(Entries shown)
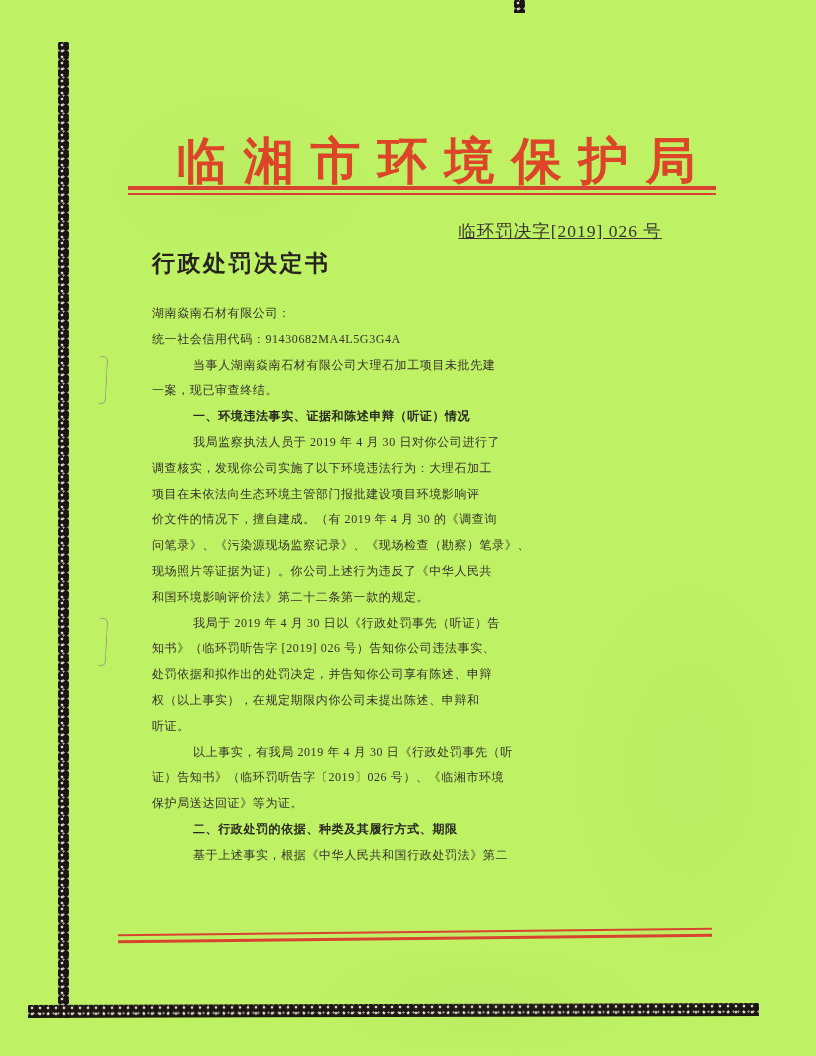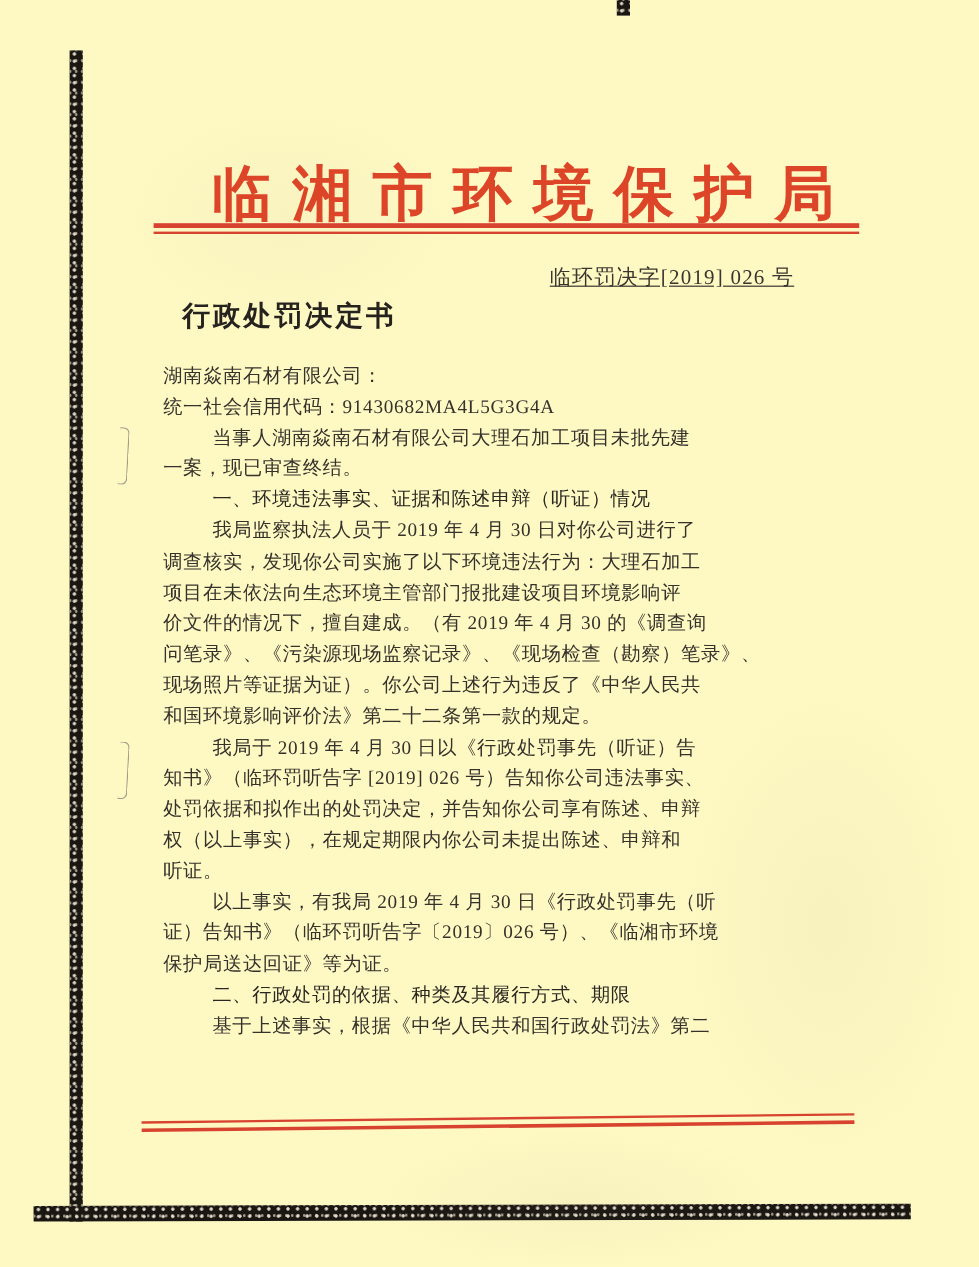--- a/index.html
+++ b/index.html
@@ -5,7 +5,7 @@
   html,body{margin:0;padding:0;background:#ffffff;}
   .photo{
     position:relative;width:816px;height:1056px;overflow:hidden;
-    background:#fef9c3;
+    background:#bef264;
     font-family:"Liberation Serif","DejaVu Serif",serif;
   }
   

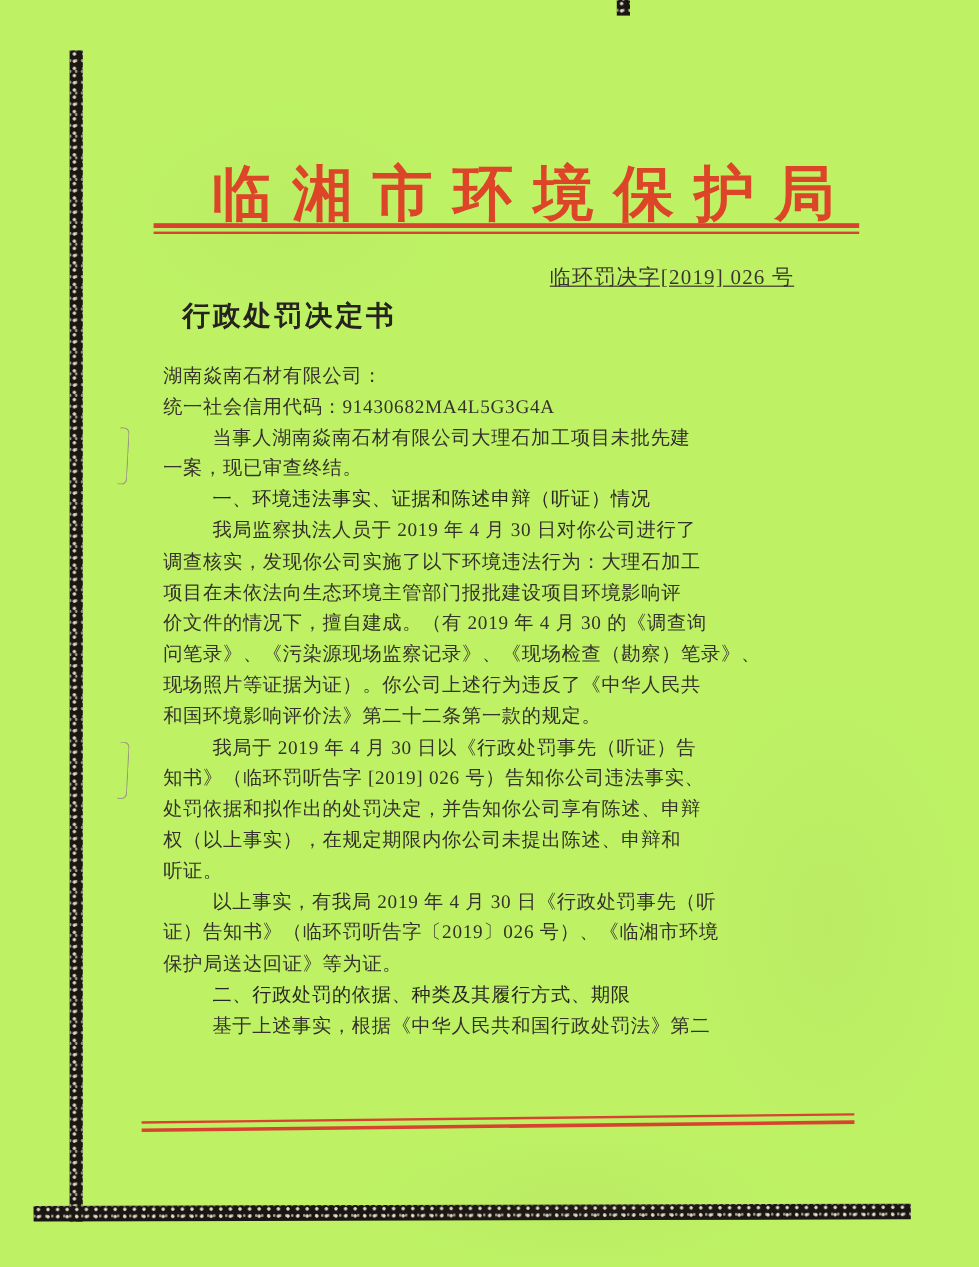--- a/index.html
+++ b/index.html
@@ -47,8 +47,8 @@
   }
   
   .body-text{
-    position:absolute;left:136px;top:301px;width:517px;
-    font-size:16px;color:#35312b;letter-spacing:.6px;
+    position:absolute;left:152px;top:301px;width:517px;
+    font-size:12px;color:#35312b;letter-spacing:.6px;
   }
   .line{height:25.8px;line-height:25.8px;white-space:nowrap;}
   .ind{padding-left:41px;}

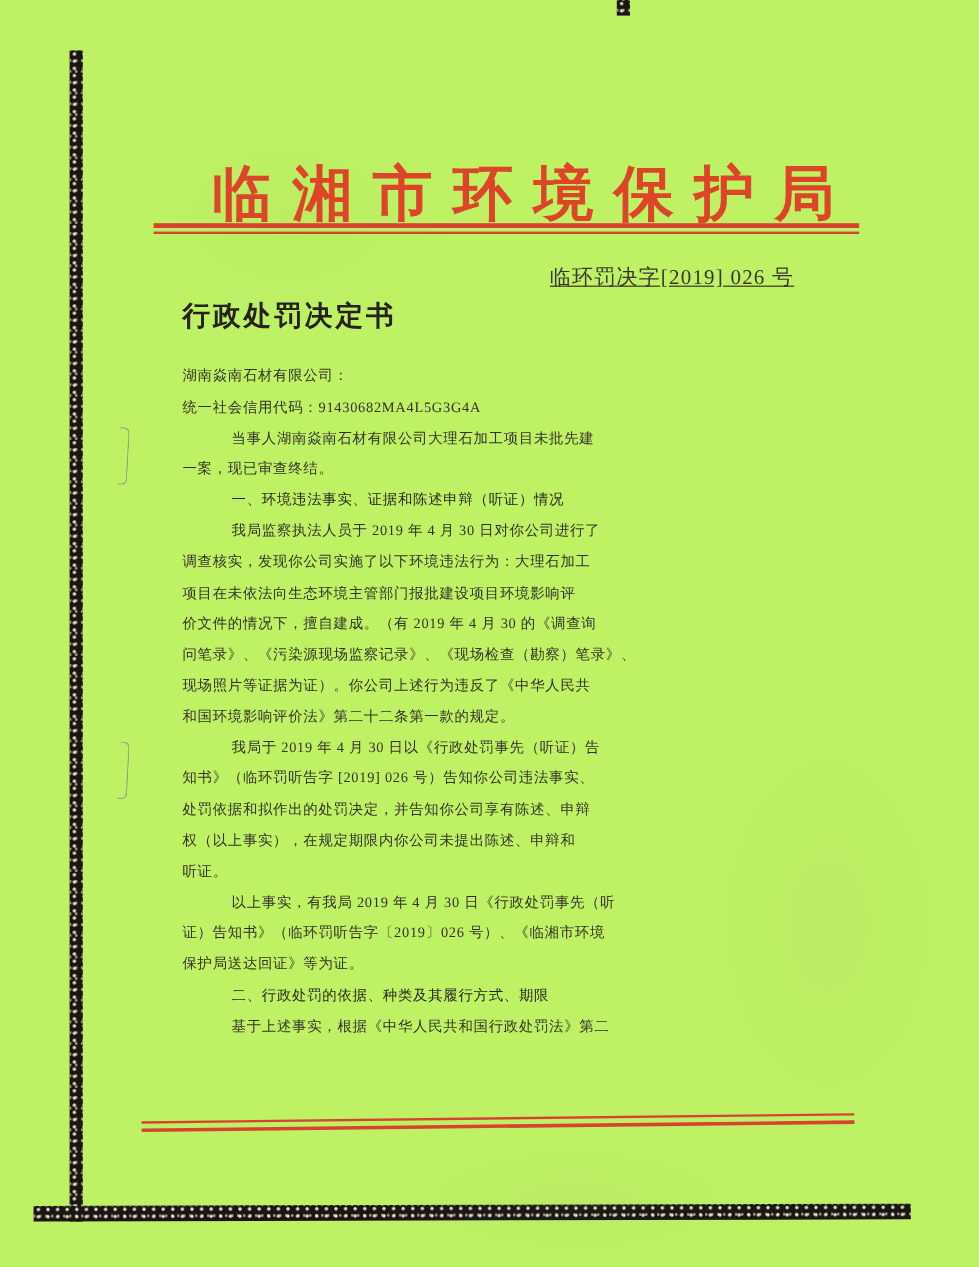--- a/index.html
+++ b/index.html
@@ -52,7 +52,7 @@
   }
   .line{height:25.8px;line-height:25.8px;white-space:nowrap;}
   .ind{padding-left:41px;}
-  .b{font-weight:normal;color:#2a2722;}
+  .b{font-weight:bold;color:#2a2722;}
   
   .rule-bottom{
     position:absolute;left:118px;top:931px;width:594px;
(End Entries shown)
Only the count belongs in your answer, so please work out how many lines of the data contain "left".

→ **Worked solution**: 5